DATASET RECORDS START
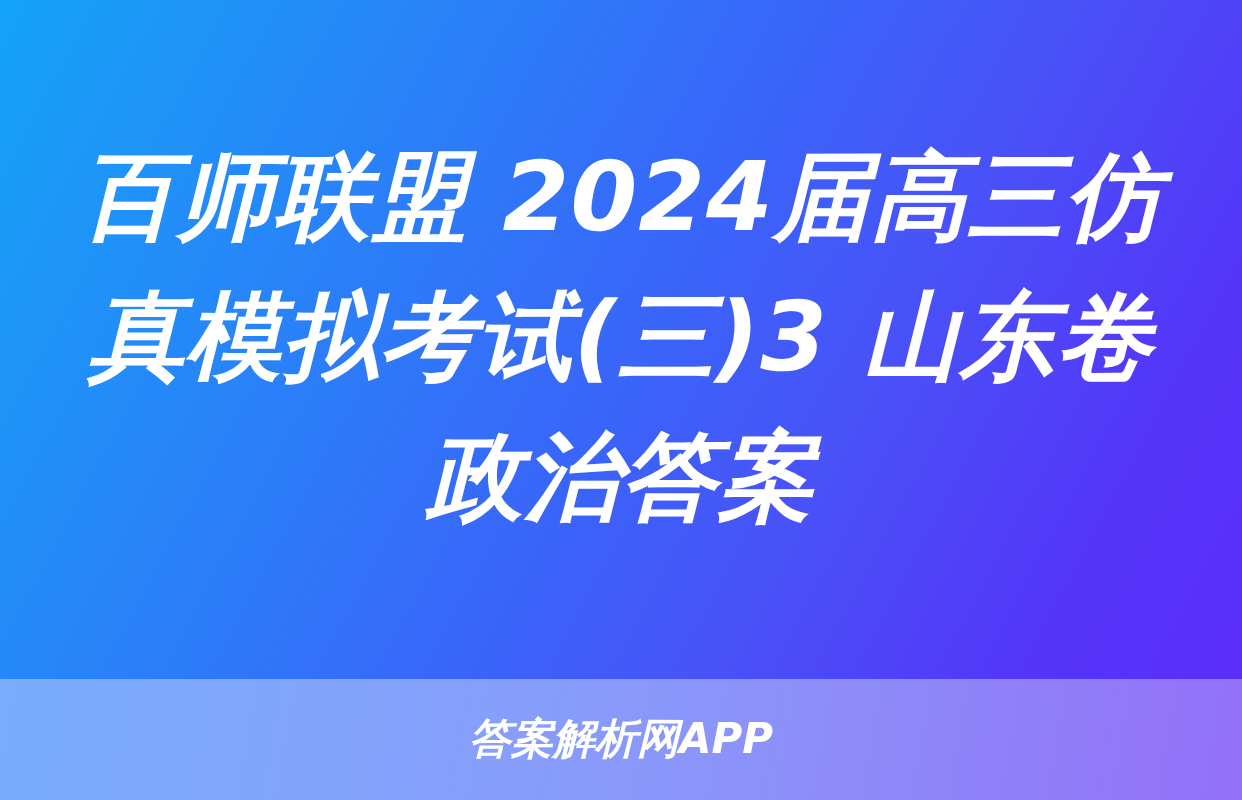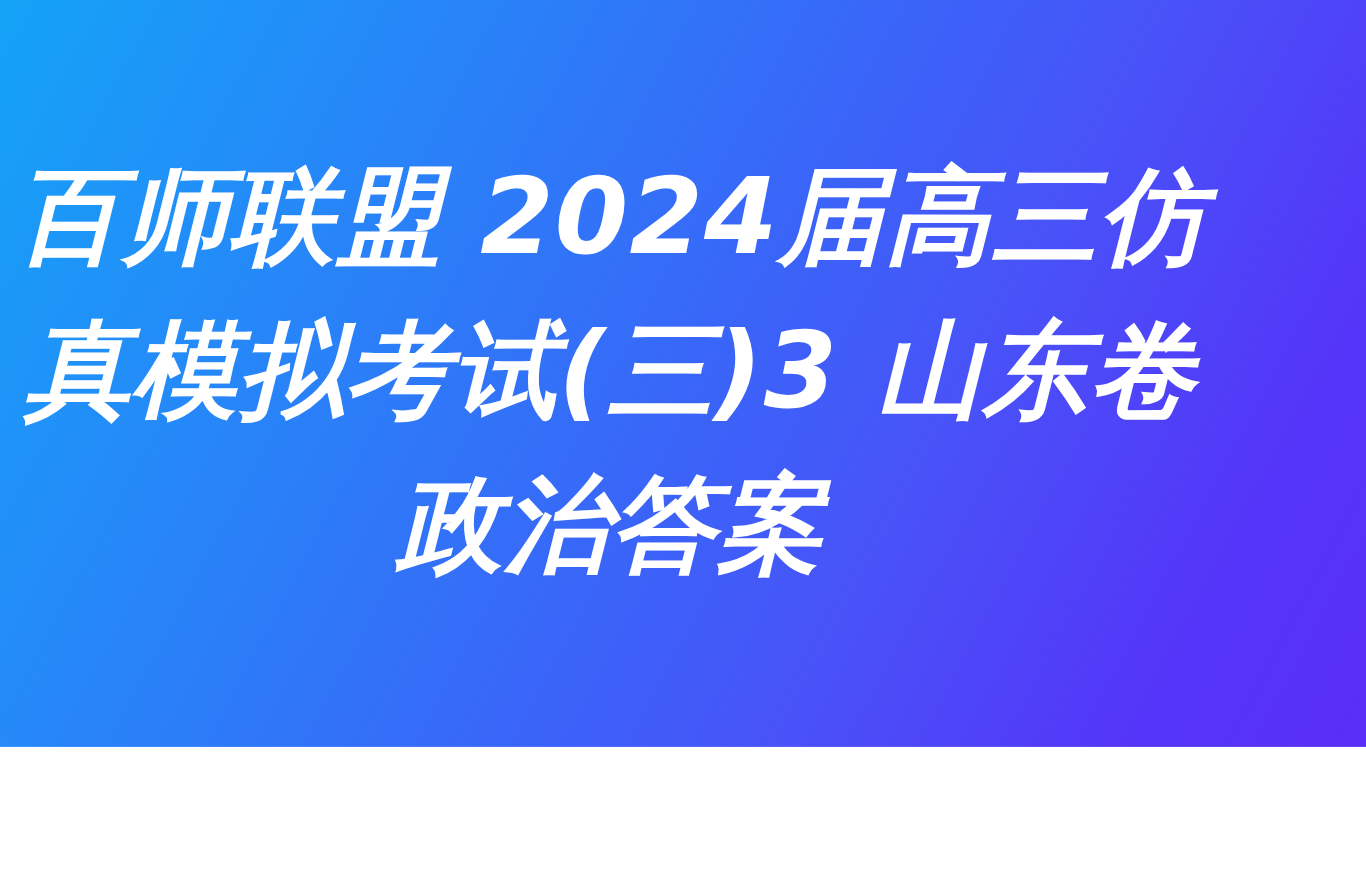--- a/index.html
+++ b/index.html
@@ -38,6 +38,7 @@
         #5a2ef8 100%);
     display: flex;
     align-items: center;
+    justify-content: center;
   }
 
   .hero-title {

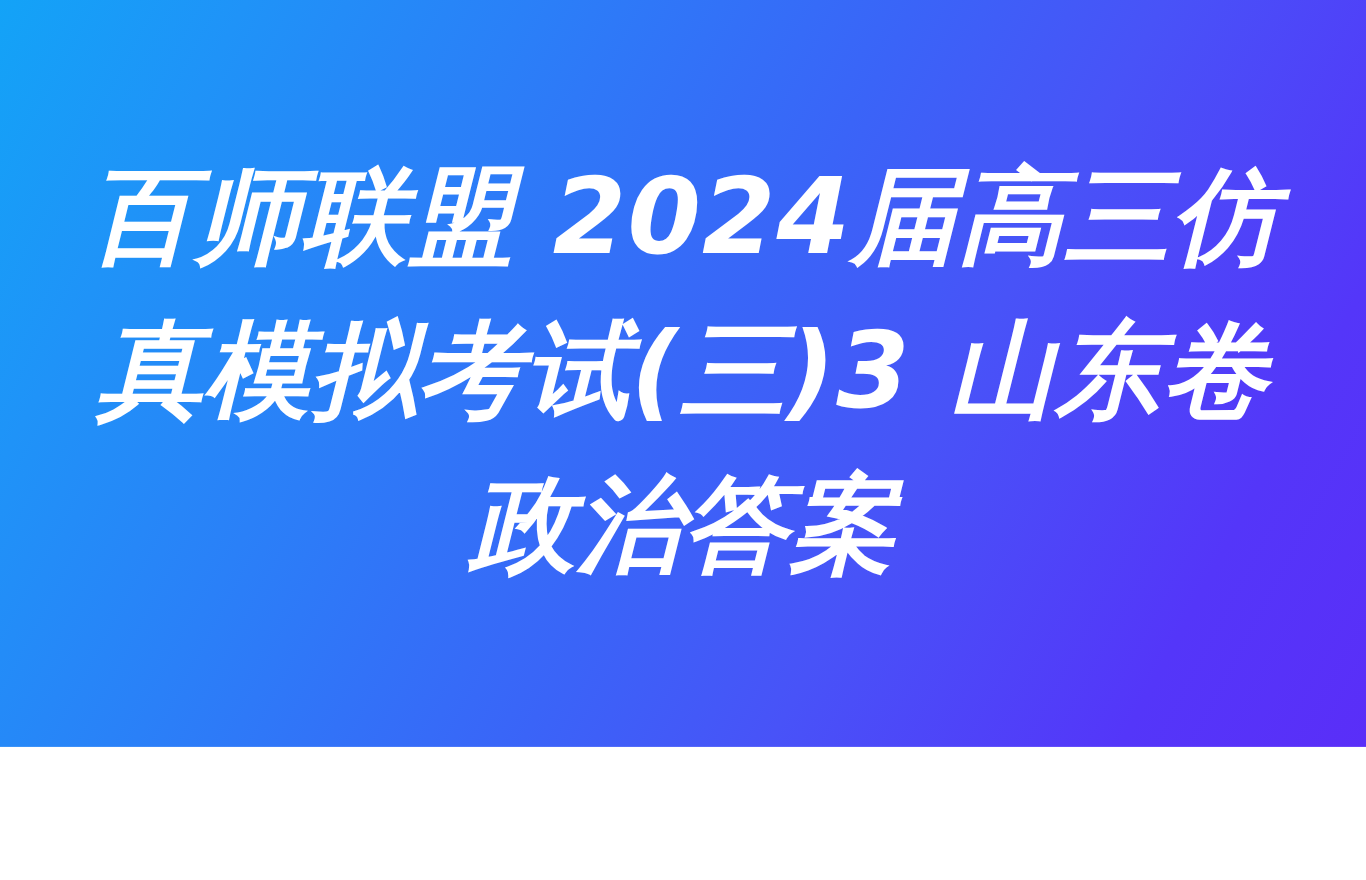--- a/index.html
+++ b/index.html
@@ -99,6 +99,9 @@
     <h1 class="hero-title">百师联盟 2024届高三仿真模拟考试(三)3 山东卷政治答案</h1>
   </div>
 
+  <div class="footer-band">
+    <div class="watermark">答案解析网APP</div>
+  </div>
 
 </div>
DATASET RECORDS END
For each line above that includes the word "hero", make a copy of that line.

   .hero-title {
     <h1 class="hero-title">百师联盟 2024届高三仿真模拟考试(三)3 山东卷政治答案</h1>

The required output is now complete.